You can buy Jim Goad’s ANSWER Me! here.


If police are correct in their suspicions, it was a brazen plot, if not a very bright one.


It’s unclear why Melly and Bortlen may have schemed to kill their two friends and make it look like a drive-by shooting. If I had to hazard a guess, I’d say they were seeking to snatch the golden ring of the online age: attention.


Melly’s criminal record will work against him at trial, which has been delayed numerous times but may finally begin in the third week of June — more than four years after his arrest.


Apart from the aforementioned bungled school shooting in 2015, he was arrested in July 2016 after fleeing from Florida deputies, who had to tackle him after a routine traffic stop. He was charged with being a felon in possession of a firearm in connection with that incident, but somehow, in this white-supremacist police gulag we pretend is a free country, he evaded the mandatory five years that I was always told comes with such a charge. He is also a suspect in the 2017 shooting death of an off-duty black Florida sheriff’s deputy named Garry Chambliss. In 2018, he was arrested in Fort Myers, Florida and charged with possession of marijuana, as well as possession of a firearm or ammunition by a felon. Yet again, he somehow evaded what every convict I’ve ever known told me was a mandatory five years for the ex-con-with-a-gun charge. Instead, he only spent 25 days in jail.


If he’s found guilty of the double murder rap, Young Nigga World Melly would hardly be the first rapper to be convicted of killing someone.


In 2003, Louisiana rapper C-Murder, born Corey Miller and the voice behind such watershed albums as Life or Death and The Truest Shit Ever Said, was convicted of beating and shooting a 16-year-old fan of his to death at a nightclub.


The same year, Texas-based rapper Big Lurch, née Antron Singleton, was sentenced to life in prison for murder and aggravated mayhem after stabbing his roommate’s girlfriend to death, ripping her lungs from her chest, and leaving bite marks on both her lungs and her face.
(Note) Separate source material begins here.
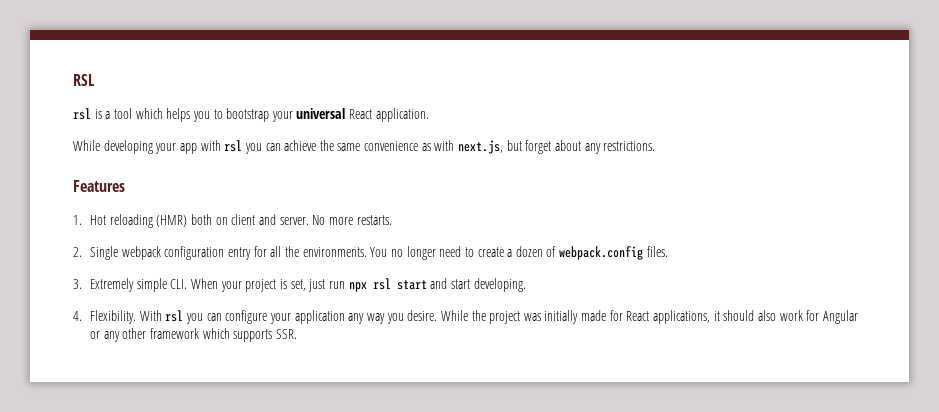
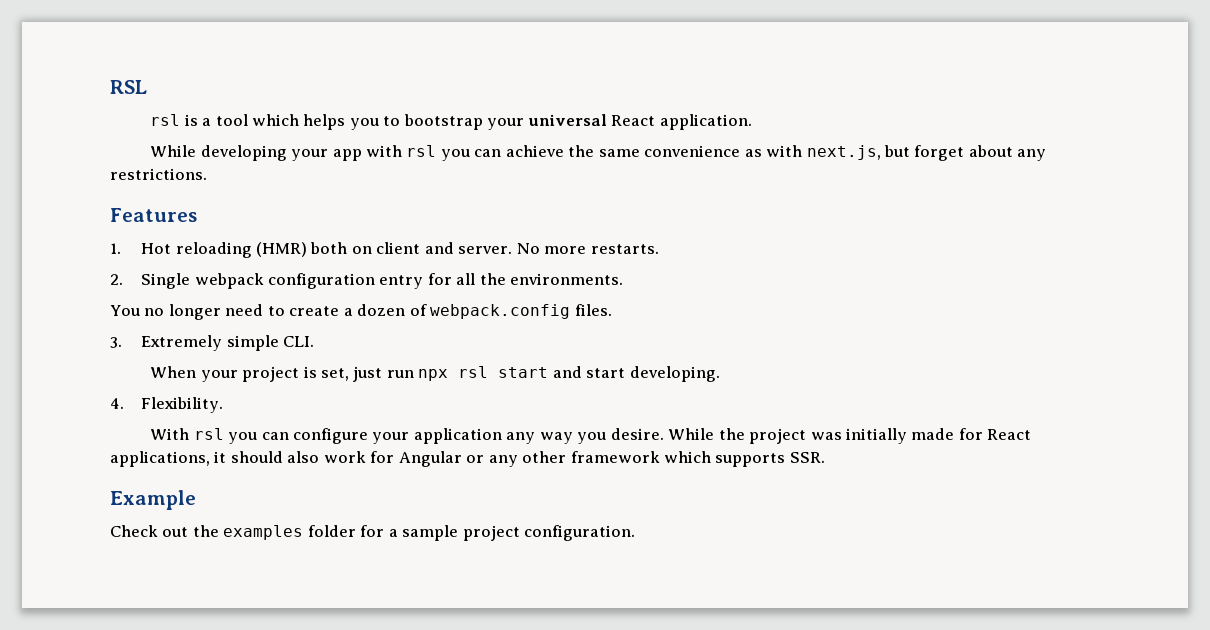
(367, 252) none -> (624, 279) //
(188, 284) none -> (314, 341) //
(137, 317) none -> (224, 405) //
(297, 334) none -> [110,490,196,510] [110,525,636,541] // Example // Check out the examples folder for a sample project configuration.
A witness testified that he saw Lurch, who reportedly had been using PCP the day before the 2002 murder, standing outside naked, blood-smeared, and staring blankly upward in the moments after the grisly killing. Forensic technicians found scraps of human flesh in Lurch’s stomach.


In 2017 Kidd Creole, a founding member of pioneering hip-hop group Grandmaster Flash and the Furious Five, was arrested and eventually convicted of manslaughter for the stabbing death of a homeless man.
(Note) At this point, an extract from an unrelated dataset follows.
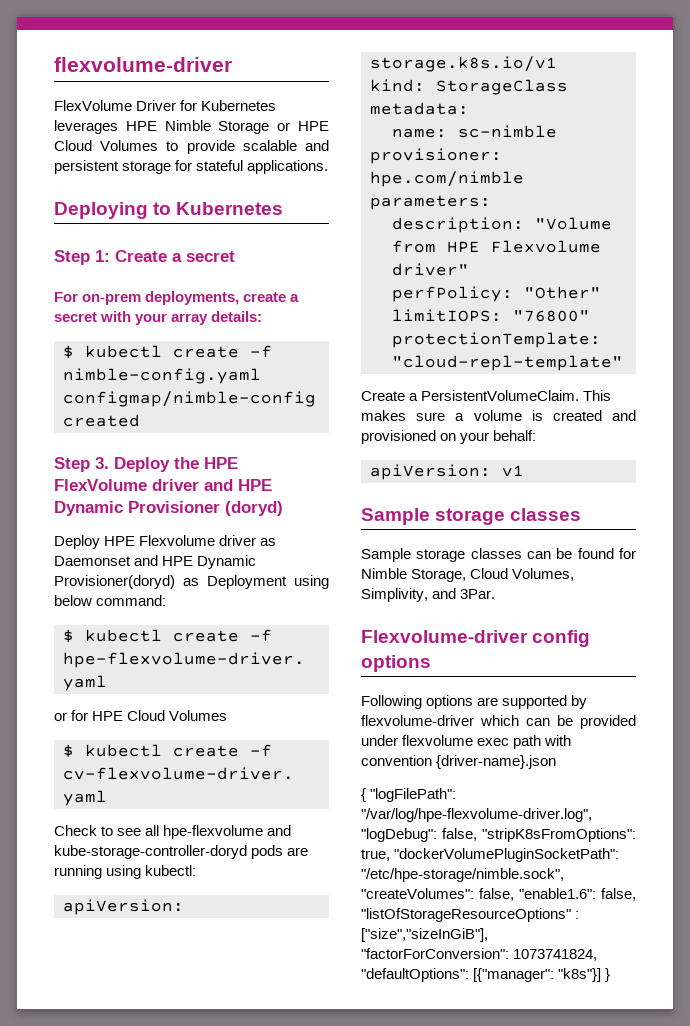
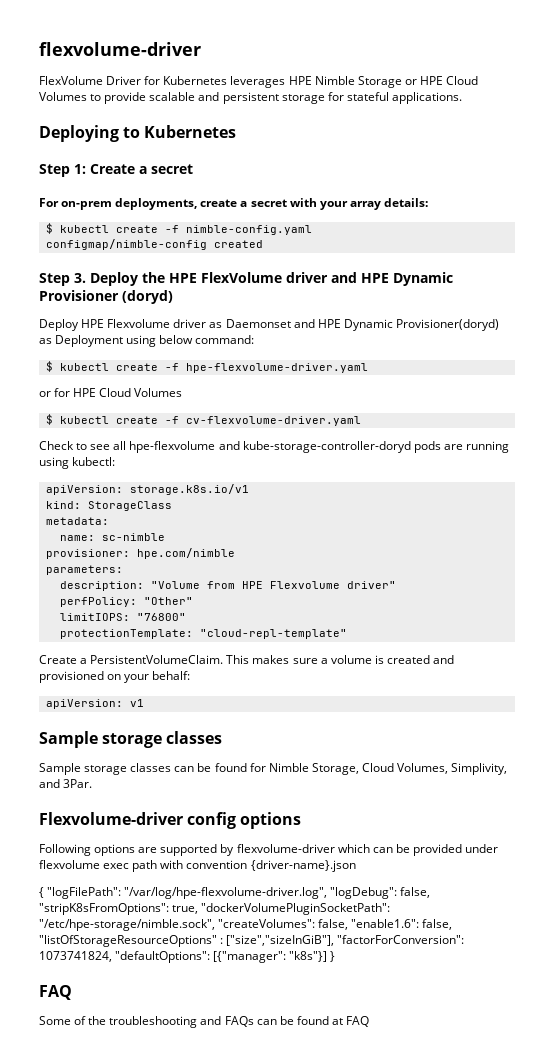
(611, 975) none -> [39,985,72,1000] [39,1016,370,1028] // FAQ // Some of the troubleshooting and FAQs can be found at FAQ

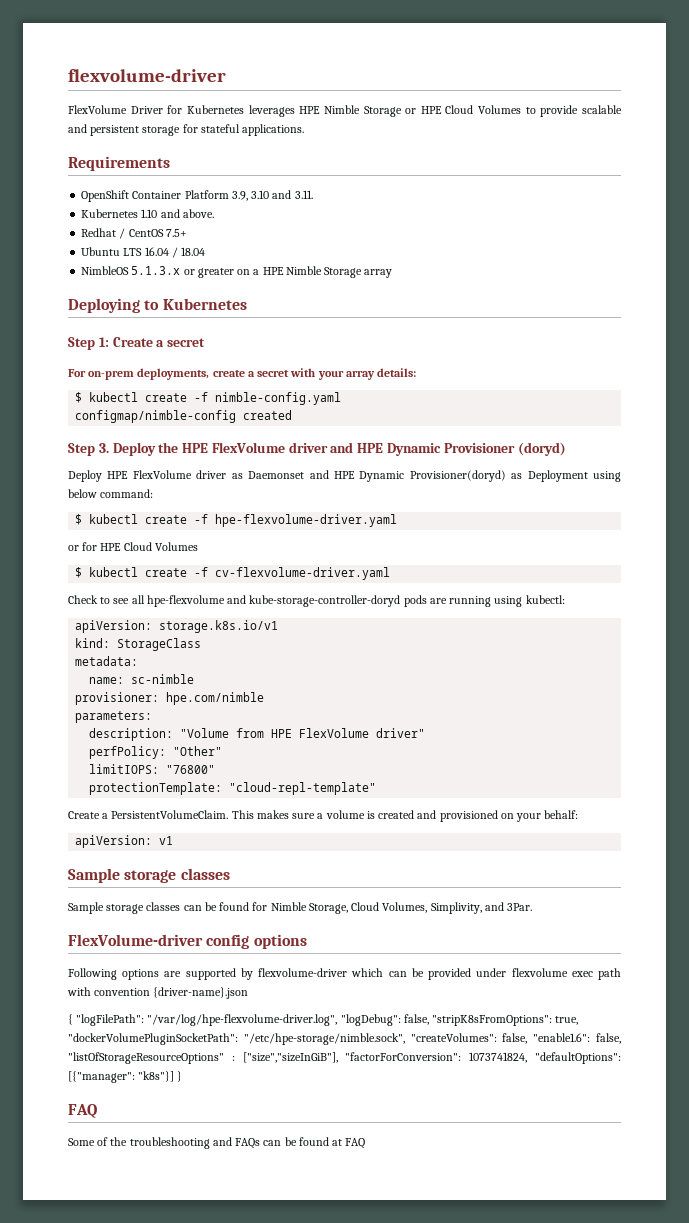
(462, 98) none -> [68,156,170,171] [81,190,313,202] [81,209,214,218] [81,228,187,239] [81,247,206,258] [81,266,393,278] // Requirements // OpenShift Container Platform 3.9, 3.10 and 3.11. // Kubernetes 1.10 and above. // Redhat / CentOS 7.5+ // Ubuntu LTS 16.04 / 18.04 // NimbleOS 5.1.3.x or greater on a HPE Nimble Storage array
[107,319,171,328] Flexvolume -> [132,470,192,479] FlexVolume
[269,581,340,589] Flexvolume -> [299,728,370,738] FlexVolume
[39,812,183,825] Flexvolume-driver -> [68,934,203,946] FlexVolume-driver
There are plenty of others, too. Rappers with colorful monikers such as Cool C, G. Dep, Chi-Ali, Rosco P. Coldchain, X-Raided, Max B, Mac Minister, J-Dee, and Ra Diggs have all been criminally convicted of either murder or manslaughter.


And that doesn’t count rappers such as widely-beloved American celebrity Snoop Dogg, who was charged with murder but beat the rap. Nor does it count Chicago-born King Von, who was only 11 when his father was killed, was suspected (but not convicted) of over 10 other killings, and was the subject of a documentary that called him “Rap’s First Serial Killer.” He himself was fatally gunned down in Atlanta at age 26.


And it certainly doesn’t tally up the mile-high piles of black bodies slain by rappers and aspiring rappers who were never convicted, charged, nor even suspected.


But if YNM Melly’s trial finally starts later this month, and he is found guilty of premeditated murder and sentenced to death, he will be the first rapper whose fame and chart success qualifies him as more than a mere “aspiring rapper” to receive capital punishment, which in Florida involves either lethal injection or the electric chair. And this will earn him a cherished spot in the hip-hop pantheon, although he’ll probably be too dead to enjoy all the adulation.


Otherwise, it’ll be just another day in Young Nigga World.